Mubin, Nurulain Abd, Nadarajoo, Eiswary, Shafri, Helmi Zulhaidi Mohd, Hamedianfar, Alireza
International journal of remote sensing 2019 v.40 no.19 pp. 7500-7515
Elaeis guineensis, algorithms, computer software, data collection, geographic information systems, information processing, neural networks, prediction, remote sensing
Detection and counting of oil palm are important in oil palm plantation management. In this article, we use a deep learning approach to predict and count oil palms in satellite imagery. Previous oil palm detections commonly focus on detecting oil palm trees that do not have overlapping crowns. Besides this, there is a lack of research that builds separate detection system for young and mature oil palm, utilizing deep learning approach for oil palm detection and combining geographic information system (GIS) with deep learning approach. This research attempts to fill this gap by utilizing two different convolution neural networks (CNNs) to detect young and mature oil palm separately and uses GIS during data processing and result storage process. The initial architecture developed is based on a CNN called LeNet. The training process reduces loss using adaptive gradient algorithm with a mini batch of size 20 for all the training sets used.
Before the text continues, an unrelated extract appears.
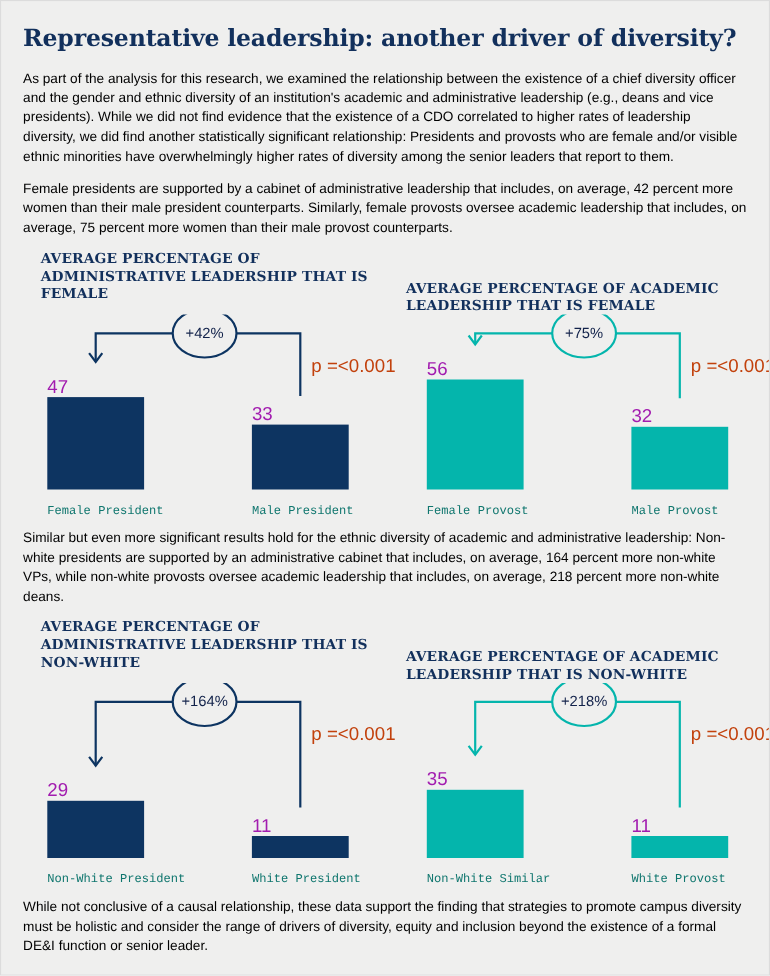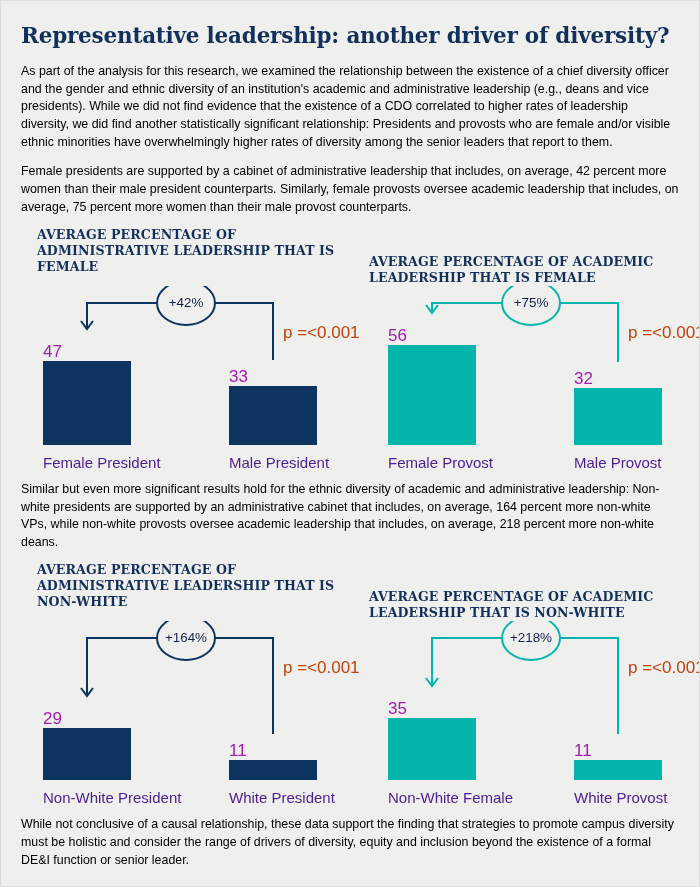"Female President" .cat-label { color: #4c1d95 -> #0f766e; font-family: Liberation Sans, sans-serif -> Liberation Mono, monospace; font-size: 15px -> 11px }
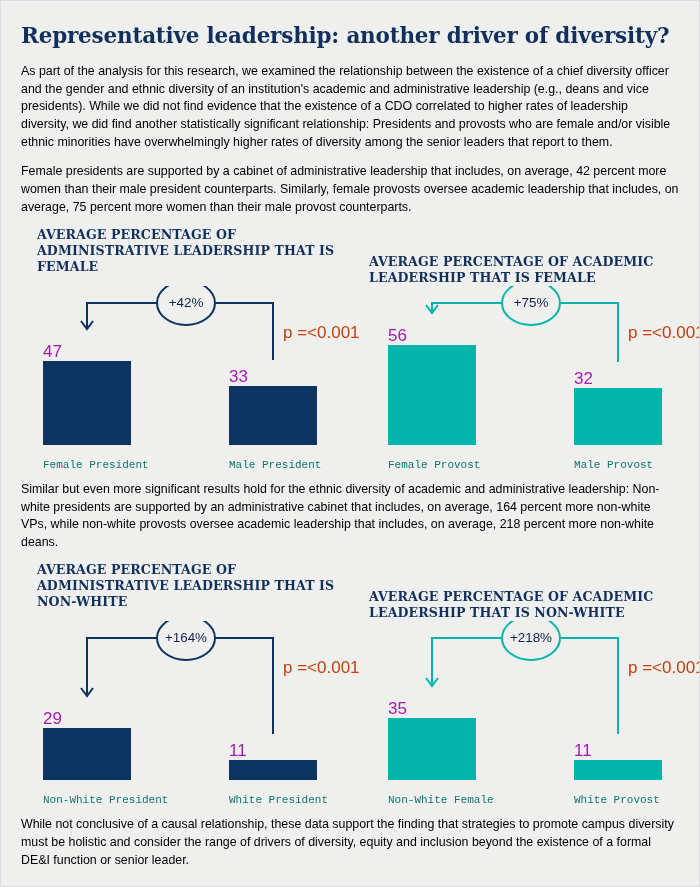"Non-White Female" div.cat-label { text: Female -> Similar }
Then, we exported prediction results to GIS software and created oil palm prediction map for mature and young oil palm. Based on the proposed method, the overall accuracies for young and mature oil palm are 95.11% and 92.96%, respectively. Overall, the classifier performs well on previously unseen datasets, and is able to accurately detect oil palm from background, including plant shadows and other plants.